## THE DATA

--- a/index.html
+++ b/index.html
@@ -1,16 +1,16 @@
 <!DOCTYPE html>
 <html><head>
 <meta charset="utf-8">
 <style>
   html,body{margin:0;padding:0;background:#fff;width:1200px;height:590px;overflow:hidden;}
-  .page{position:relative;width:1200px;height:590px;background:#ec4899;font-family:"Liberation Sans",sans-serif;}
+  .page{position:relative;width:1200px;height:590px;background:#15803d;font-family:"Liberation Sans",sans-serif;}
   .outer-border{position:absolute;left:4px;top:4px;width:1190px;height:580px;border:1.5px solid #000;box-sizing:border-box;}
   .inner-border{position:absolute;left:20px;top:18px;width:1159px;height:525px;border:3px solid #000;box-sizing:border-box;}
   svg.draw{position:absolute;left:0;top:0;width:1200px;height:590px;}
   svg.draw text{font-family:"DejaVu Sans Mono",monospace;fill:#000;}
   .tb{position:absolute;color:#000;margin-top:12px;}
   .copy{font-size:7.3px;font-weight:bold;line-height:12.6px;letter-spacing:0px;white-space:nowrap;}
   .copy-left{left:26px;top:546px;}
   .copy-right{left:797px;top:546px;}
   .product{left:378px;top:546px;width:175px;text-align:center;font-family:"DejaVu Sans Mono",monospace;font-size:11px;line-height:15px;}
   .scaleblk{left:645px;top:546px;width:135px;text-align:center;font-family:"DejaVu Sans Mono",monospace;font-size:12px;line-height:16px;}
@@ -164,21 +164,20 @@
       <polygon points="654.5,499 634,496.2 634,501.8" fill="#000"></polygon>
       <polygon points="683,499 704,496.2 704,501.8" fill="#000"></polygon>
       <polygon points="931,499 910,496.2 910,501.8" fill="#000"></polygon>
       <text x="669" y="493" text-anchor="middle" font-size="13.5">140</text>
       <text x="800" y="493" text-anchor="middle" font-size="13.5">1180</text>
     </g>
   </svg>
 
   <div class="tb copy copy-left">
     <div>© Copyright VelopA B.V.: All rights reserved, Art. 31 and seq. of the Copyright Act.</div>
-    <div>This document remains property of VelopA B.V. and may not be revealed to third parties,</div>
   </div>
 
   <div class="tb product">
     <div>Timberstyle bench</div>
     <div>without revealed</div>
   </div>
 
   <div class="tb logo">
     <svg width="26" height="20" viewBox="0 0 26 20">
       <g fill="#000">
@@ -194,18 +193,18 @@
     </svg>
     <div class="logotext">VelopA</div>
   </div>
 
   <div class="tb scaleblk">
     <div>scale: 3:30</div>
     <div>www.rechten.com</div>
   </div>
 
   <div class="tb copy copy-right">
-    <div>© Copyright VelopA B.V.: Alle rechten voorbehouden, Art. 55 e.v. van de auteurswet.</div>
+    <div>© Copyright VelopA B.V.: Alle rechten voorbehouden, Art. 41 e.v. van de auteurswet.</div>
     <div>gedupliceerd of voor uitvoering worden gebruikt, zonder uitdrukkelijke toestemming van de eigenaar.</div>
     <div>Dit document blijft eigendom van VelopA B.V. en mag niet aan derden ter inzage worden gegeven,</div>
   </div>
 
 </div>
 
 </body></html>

## EXERCISE OBJECTIVE
From the first line to the last, transcribe the data exactly.

## SOLUTION TO THIS PROBLEM
--- a/index.html
+++ b/index.html
@@ -1,16 +1,16 @@
 <!DOCTYPE html>
 <html><head>
 <meta charset="utf-8">
 <style>
   html,body{margin:0;padding:0;background:#fff;width:1200px;height:590px;overflow:hidden;}
-  .page{position:relative;width:1200px;height:590px;background:#ec4899;font-family:"Liberation Sans",sans-serif;}
+  .page{position:relative;width:1200px;height:590px;background:#15803d;font-family:"Liberation Sans",sans-serif;}
   .outer-border{position:absolute;left:4px;top:4px;width:1190px;height:580px;border:1.5px solid #000;box-sizing:border-box;}
   .inner-border{position:absolute;left:20px;top:18px;width:1159px;height:525px;border:3px solid #000;box-sizing:border-box;}
   svg.draw{position:absolute;left:0;top:0;width:1200px;height:590px;}
   svg.draw text{font-family:"DejaVu Sans Mono",monospace;fill:#000;}
   .tb{position:absolute;color:#000;margin-top:12px;}
   .copy{font-size:7.3px;font-weight:bold;line-height:12.6px;letter-spacing:0px;white-space:nowrap;}
   .copy-left{left:26px;top:546px;}
   .copy-right{left:797px;top:546px;}
   .product{left:378px;top:546px;width:175px;text-align:center;font-family:"DejaVu Sans Mono",monospace;font-size:11px;line-height:15px;}
   .scaleblk{left:645px;top:546px;width:135px;text-align:center;font-family:"DejaVu Sans Mono",monospace;font-size:12px;line-height:16px;}
@@ -164,21 +164,20 @@
       <polygon points="654.5,499 634,496.2 634,501.8" fill="#000"></polygon>
       <polygon points="683,499 704,496.2 704,501.8" fill="#000"></polygon>
       <polygon points="931,499 910,496.2 910,501.8" fill="#000"></polygon>
       <text x="669" y="493" text-anchor="middle" font-size="13.5">140</text>
       <text x="800" y="493" text-anchor="middle" font-size="13.5">1180</text>
     </g>
   </svg>
 
   <div class="tb copy copy-left">
     <div>© Copyright VelopA B.V.: All rights reserved, Art. 31 and seq. of the Copyright Act.</div>
-    <div>This document remains property of VelopA B.V. and may not be revealed to third parties,</div>
   </div>
 
   <div class="tb product">
     <div>Timberstyle bench</div>
     <div>without revealed</div>
   </div>
 
   <div class="tb logo">
     <svg width="26" height="20" viewBox="0 0 26 20">
       <g fill="#000">
@@ -194,18 +193,18 @@
     </svg>
     <div class="logotext">VelopA</div>
   </div>
 
   <div class="tb scaleblk">
     <div>scale: 3:30</div>
     <div>www.rechten.com</div>
   </div>
 
   <div class="tb copy copy-right">
-    <div>© Copyright VelopA B.V.: Alle rechten voorbehouden, Art. 55 e.v. van de auteurswet.</div>
+    <div>© Copyright VelopA B.V.: Alle rechten voorbehouden, Art. 41 e.v. van de auteurswet.</div>
     <div>gedupliceerd of voor uitvoering worden gebruikt, zonder uitdrukkelijke toestemming van de eigenaar.</div>
     <div>Dit document blijft eigendom van VelopA B.V. en mag niet aan derden ter inzage worden gegeven,</div>
   </div>
 
 </div>
 
 </body></html>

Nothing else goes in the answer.